I recommend you get your omega-3s from krill and calamari oil — like the one that helped Anne. They’re more concentrated than regular fish oil. And your body absorbs them better.

  1. Take this tiny animal oil. Krill are shrimp-like animals that don’t live long enough to absorb large amounts of toxins — so they don’t get contaminated by the ocean’s pollutants. And their omega-3s are stored in phospholipid form instead of triglyceride. This helps it pass through cell membranes better and explains why it’s so potent in your brain function.
  2. And combine it with calamari. Calamari, or squid, has one of the highest concentrations of DHA of any food. But make sure your calamari oil comes from squid that live off the coast of South America in the pure waters of the South Pacific (illex argentinus).
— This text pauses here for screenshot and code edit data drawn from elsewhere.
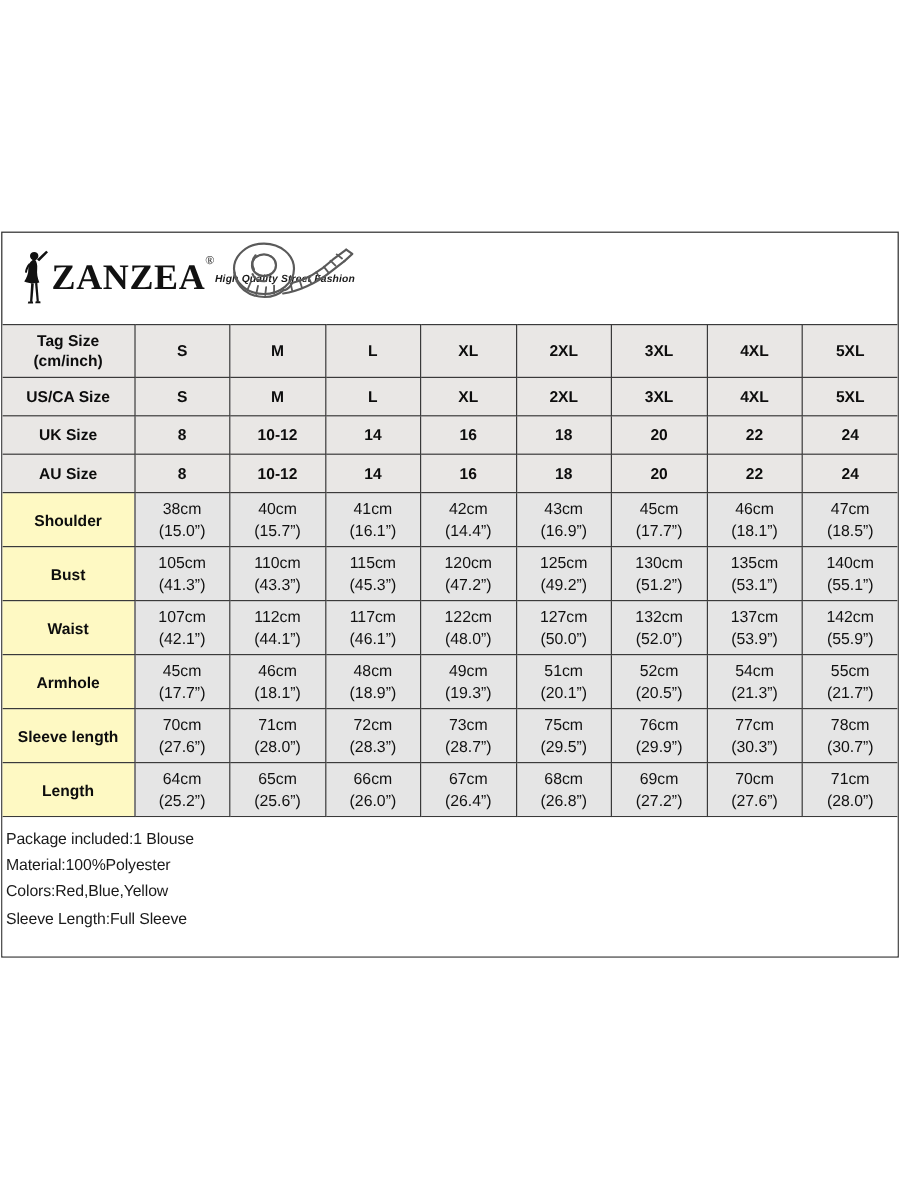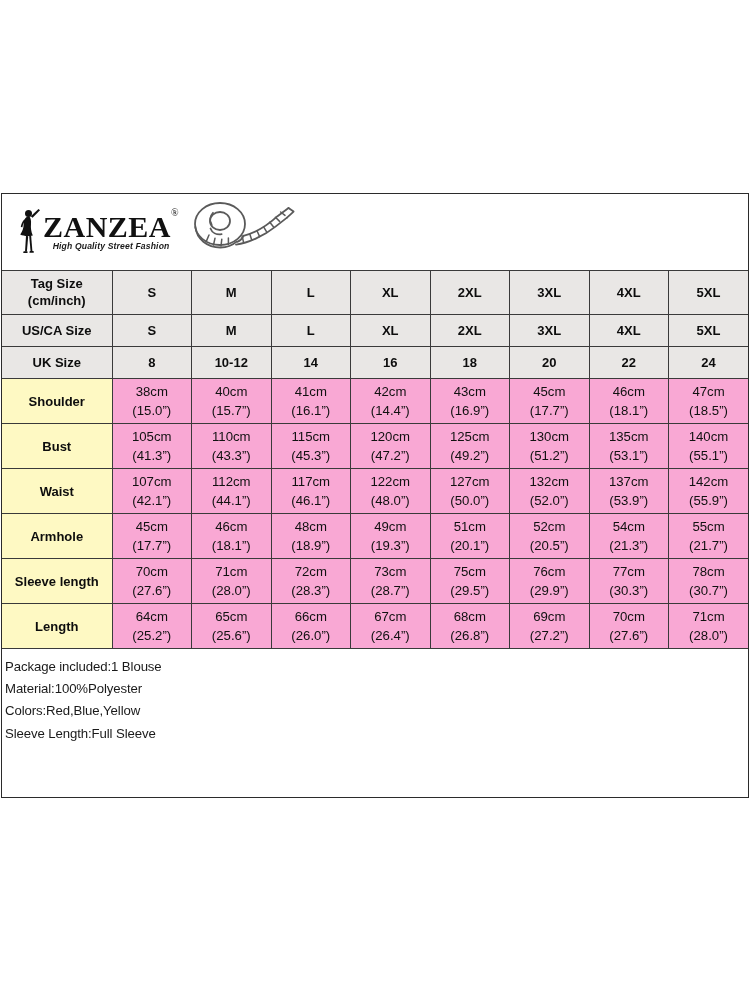"ZANZEA®" .logo-textblock { flex-direction: column -> row }
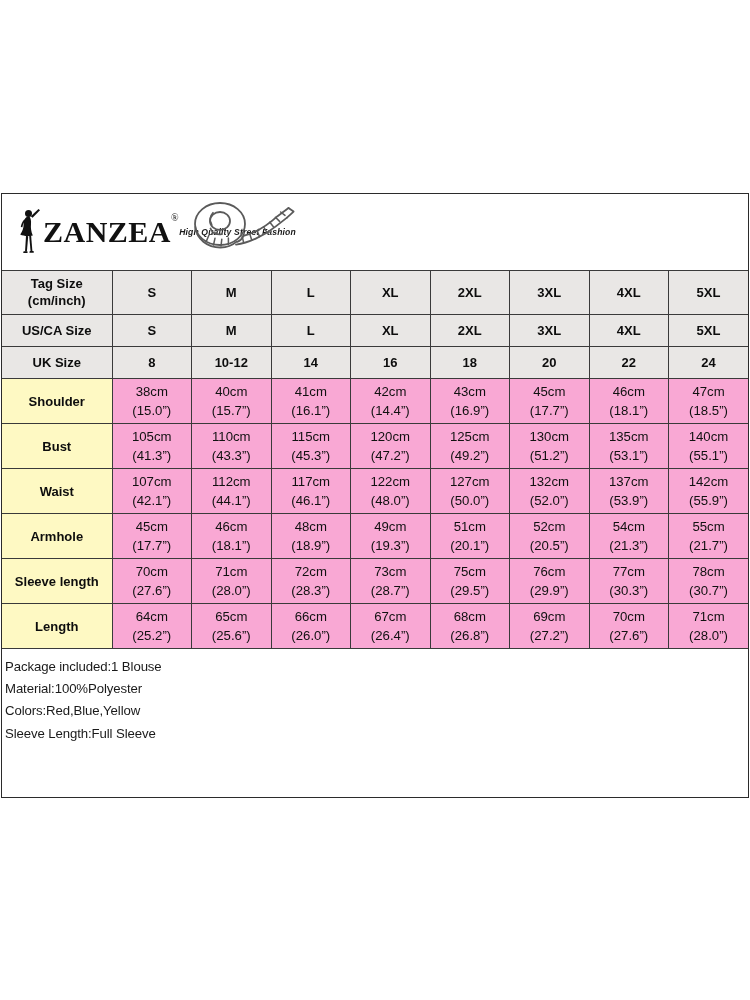"AU Size" tr.hdr { html: none -> <tr> <td>AU Size</td> <td>8</td> <td>10-12</td> <td>14</td> <td>16</td> <td>18</td> <td>20</td> <td>22</td> <td>24</td> </tr> }
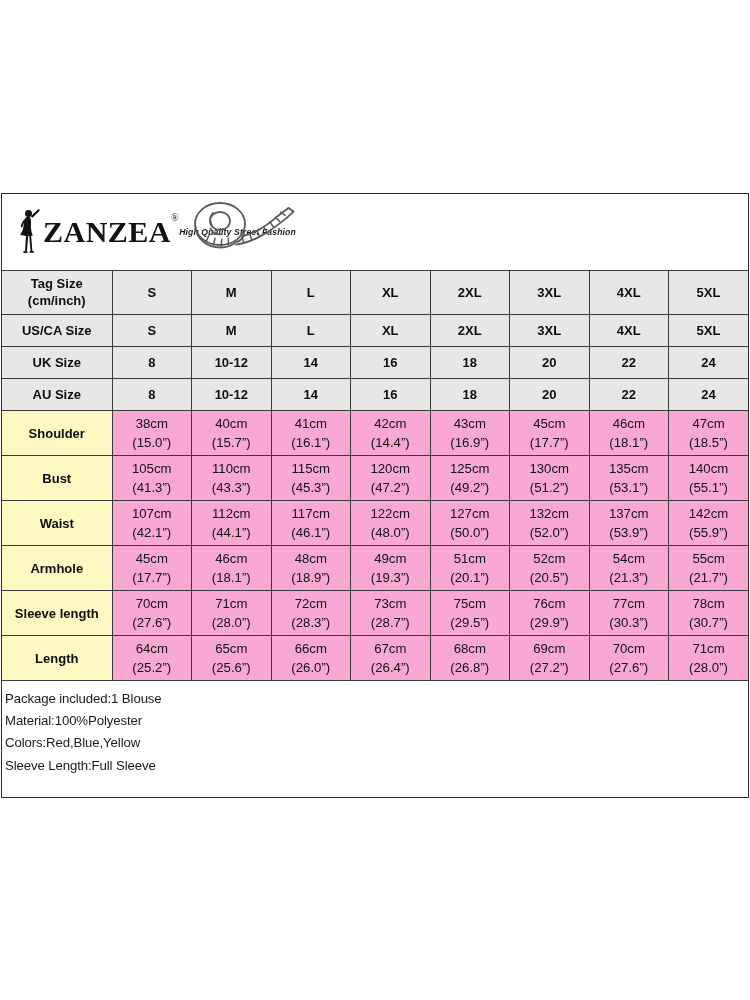"38cm" tr.meas td { background: #f9a8d4 -> #e5e5e5 }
Make sure you take your omega-3 oil with meals so these fats can be digested properly.

To Your Good Health,

Al Sears, MD

Al Sears, MD, CNS


References

1. Williams LJ, et. al. “Paracetamol (acetaminophen) use, fracture and bone mineral density.” Bone. 2011;48(6):1277-1281.
2. Kristensen DM, et. al. “Intrauterine exposure to mild analgesics is a risk factor for development of male reproductive disorders in human and rat.” Hum Reprod. 2011;26(1):235-244.
3. “Acetaminophen may boost blood pressure.” Harvard Health Letter. February 2011. Accessed May 8, 2018.
4. Da Costa BR, et al. “Effectiveness of non-steroidal anti-inflammatory drugs for the treatment of pain in knee and hip osteoarthritis: A network meta-analysis.” Lancet. 2017;390(10090):e21-e33.
5. Knott L, et al. “Regulation of osteoarthritis by omega-3 (n-3) polyunsaturated fatty acids in a naturally occurring model of disease.” Ostearth Cart. 2011;19 (9):1150-1157.
6. Hill CL, et al. “Fish oil in knee osteoarthritis: A randomised clinical trial of low dose versus high dose.” Ann Rheum Dis. 2016;75(1):23-29.